Autant qu’on en peut juger, c’est de 1531 à 1533 que se place ce que les historiens protestants appellent la conversion de Calvin, conversion à ses propres idées, dit spirituellement M. Brunetière. Elle ne se fit pas sans combat, ni déchirement intérieur, s’il faut en croire la fameuse lettre de Calvin à Sadolet (1er  septembre 1539). Opera, t. v, p. 385. Malgré cette lettre, qui est un manifeste destiné au public, les motifs du changement de Calvin sont encore mal connus ; il semble, toujours d’après le même document, que les considérations d’ordre intellectuel aient été les premières à agir sur lui. Il s’élève avec force contre la scolastique, puis il prend à partie toute la tradition ; tout l’enseignement et toute la discipline de l’Église lui semblent corrompus ; Dieu lui parle et lui donne une mission qu’il compare lui-même à celle des prophètes en face du sacerdoce régulier d’Israël ; il est chargé de ramener l’Église à sa pureté primitive. Ce n’est pas le spectacle des mœurs du clergé qui l’a poussé à abandonner l’Église catholique ; sans doute il en parle avec une certaine véhémence, mais incidemment et sans paraître y attacher une importance très grande ; le respect de l’Église l’a même arrêté un certain temps : Una præsertim res animum ab illis meum avertebat : Ecclesiæ reverentia. Il n’a cédé que quand il a été convaincu que l’idée de la véritable Église lui avait été révélée et il a tout sacrifié à l’appel de Jésus-Christ. Voilà ce qu’il affirme dans sa lettre à Sadolet ; mais, dans la Préface au commentaire des Psaumes, il dit que sa conversion fut subite.

Bans le courant de 1532, pour une cause que l’on ne peut préciser, Calvin se décida à aller de nouveau à Orléans et y fut procureur de la « nation picarde ». Cette période de sa vie est obscure. Au mois d’août 1533, nous le trouvons à Noyon, en septembre, à Paris, chez son compatriote Étienne de La Forge, riche marchand, qui recevait alors les réformés et devait en 1535 monter sur le bûcher ; à la fin d’octobre, de nouveau à Paris, au collège Fortet.

A ce moment, les novateurs, enhardis par la protection de Marguerite de Valois et par la politique que suivait François Ier depuis deux ans, croyaient pouvoir affirmer leur doctrine en plein Paris. Ce fut Calvin qui, par l’intermédiaire du recteur Cop, s’en chargea. Il écrivit le discours que, le jour de la Toussaint de 1533, Cop prononça (d’ailleurs après l’avoir modifié) dans l’église des Mathurins, en présence du corps universitaire. Vers la fin, après diverses attaques, se trouvait le passage décisif : « Hérétiques, séducteurs, imposteurs maudits, c’est ainsi que le monde et les méchants ont l’habitude d’appeler ceux qui purement et sincèrement s’efforcent d’insinuer l’Évangile dans l’âme des fidèles, etc. » Corpus reformatorum, Correspondance de Calvin, n. 19 bis.

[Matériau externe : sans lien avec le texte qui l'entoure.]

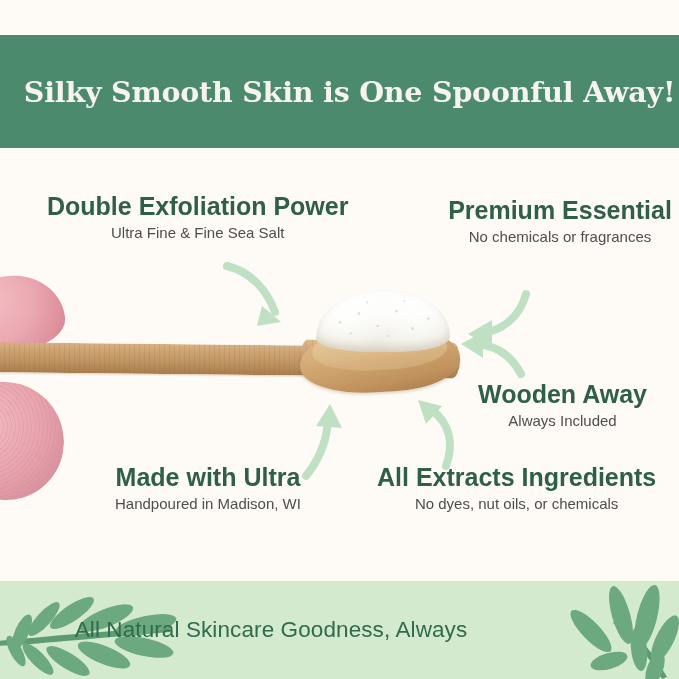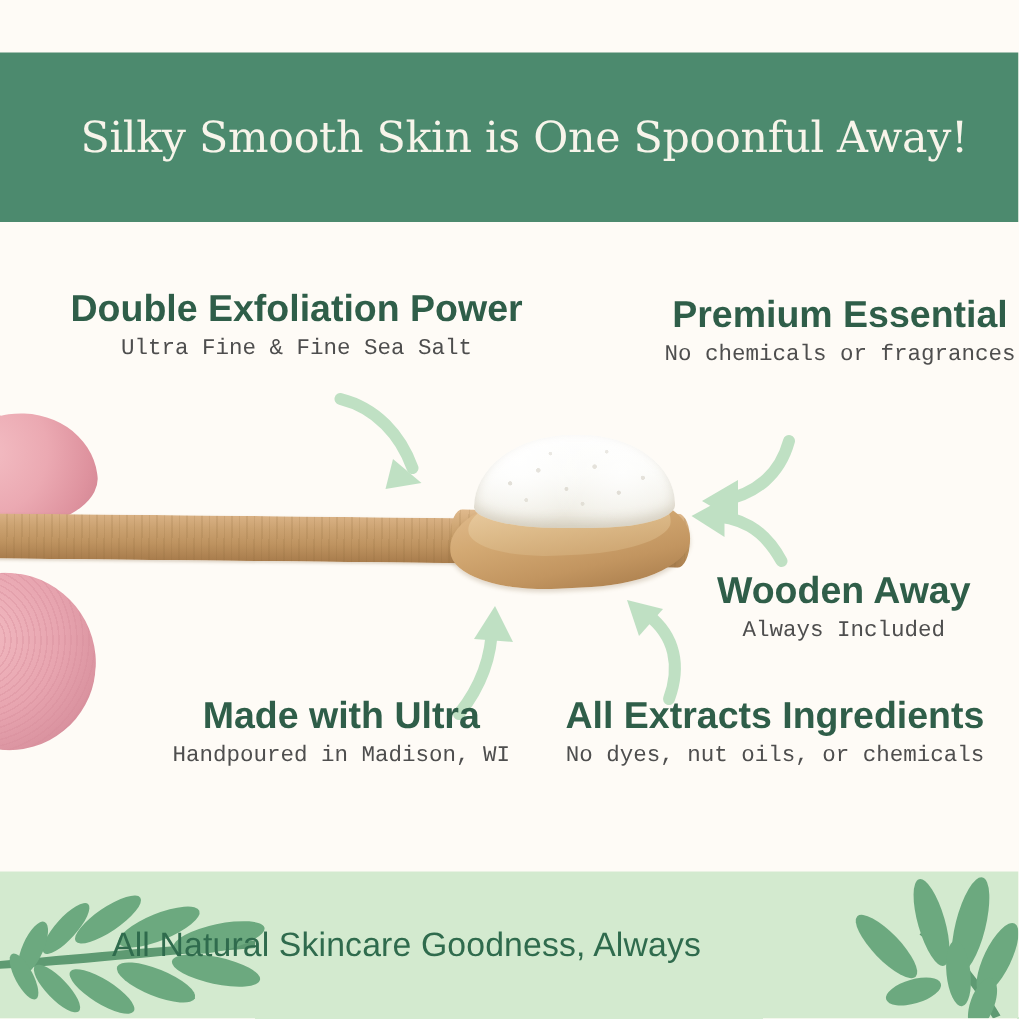"Silky Smooth Skin is One" .header-title { font-weight: 400 -> 700 }
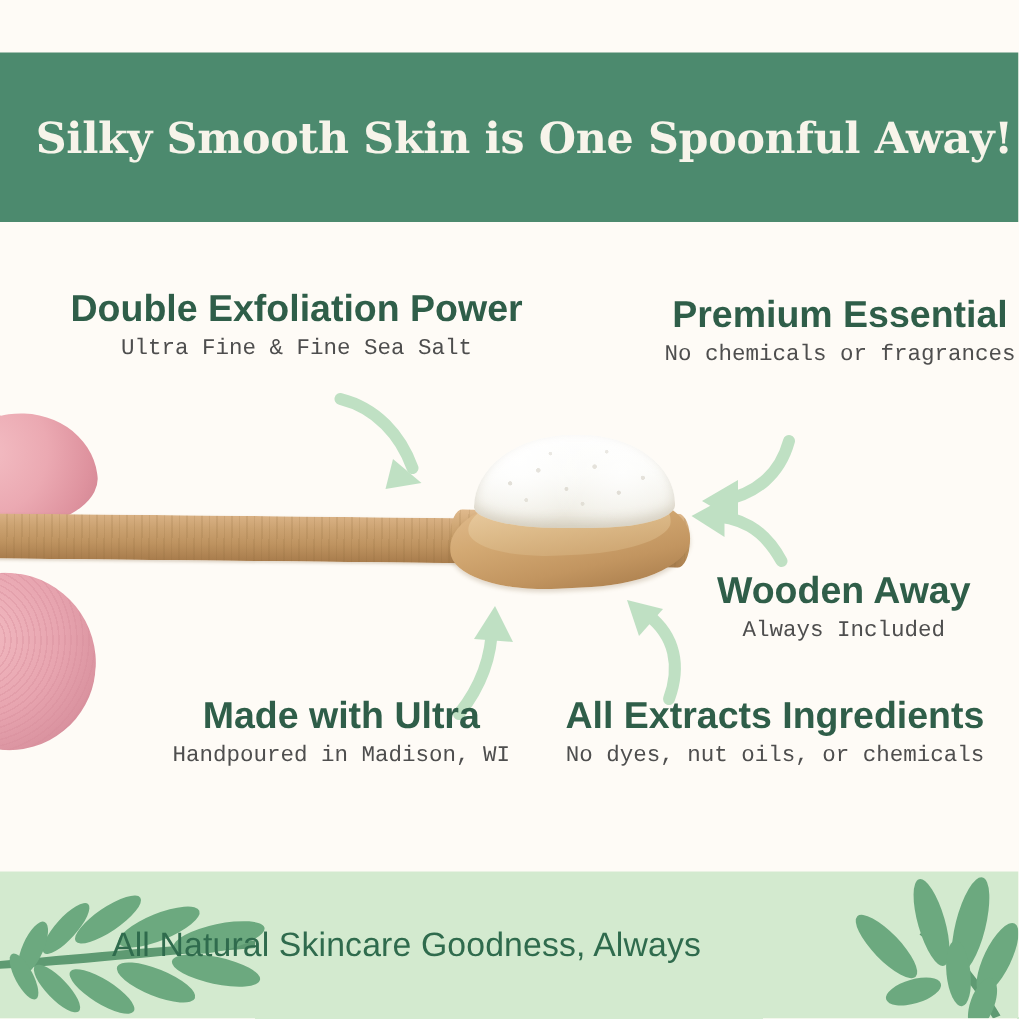"Ultra Fine & Fine Sea" .callout .c-sub { font-family: Liberation Mono, monospace -> none }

Quoique le discours fût somme toute modéré, le scandale fut immense. Cop s’enfuit et se réfugia à Bâle. Calvin de son côté n’attendit pas la venue des gens de justice. Il prit, sous un déguisement, le chemin de Noyon, disant, au témoignage de Desmay, à un chanoine qu’il rencontra : « Puisque je suis engagé, je poursuivray tout outre. Toutefois, si j’avois à recommencer, je ne m’y engagerois jamais. »

Cet événement marque la fin de la jeunesse de Calvin ; il était dans sa 25e année ; admirablement muni de tout ce qui pouvait faire de lui un chef d’école redoutable ; il savait le latin, le grec et passablement l’hébreu ; il avait beaucoup lu ; il était versé dans le droit et la théologie et ces deux études avaient développé en lui la puissance dialectique ; sa parole était vigoureuse ; il avait grande confiance en son esprit et était persuadé que nul ne pouvait avoir raison contre lui. Sa jeunesse avait été celle d’un étudiant laborieux, intelligent, énergique, mais sans passion, sans héroïsme, sans flamme ; il n’avait le tempérament ni d’un apôtre, ni surtout d’un martyr ; quant à ses mœurs, elles paraissent avoir été régulières ; l’acte honteux qu’on lui a reproché appartiendrait aux mois qui ont suivi son départ de Paris. Après cette fuite, allait commencer pour Calvin une période de pérégrinations qui est une des moins claires de son existence.

II. Vie, voyages et œuvres de Calvin de 1533 à 1536. — Il est très difficile — et il n’est pas nécessaire ici — de chercher à établir tout à fait exactement l’ordre chronologique des voyages de Calvin durant ces trois années. Théodore de Bèze nous assure qu’il revint à Paris quelque temps après en être sorti et qu’il fut même reçu très honorablement par Marguerite de Valois. Puis il céda aux invitations réitérées de son ami Louis du Tillet, curé de Claix et chanoine d’Angoulême, et se mit en route pour la Saintonge. C’est là qu’il commença à s’occuper de la Psychopannychia contre l’erreur de ceux qui pensent que les âmes dorment de la mort au jugement dernier, et aussi des travaux préparatoires du plus important de ses ouvrages : l’Institution chrétienne : « Voilà, dit l’historien catholique contemporain de Calvin, Florimond de Ræmond, de qui M. Doumergue admet le témoignage (l. VII, c. ix), voilà la forge où ce nouveau Vulcain a préparé sur l’enclume les foudres qu’il a lancées dès lors de toutes parts. » Encouragé et protégé par du Tillet qui entendait, quant à lui, rester dans l’Église, Calvin faisait en outre une propagande discrète et prudente. D’Angoulême (en avril 1534), il alla à Nérac, où la reine Marguerite se trouvait avec Lefèvre d’Étaples, qui, dit Théodore de Bèze, salua en lui le futur restaurateur du royaume de Dieu en France.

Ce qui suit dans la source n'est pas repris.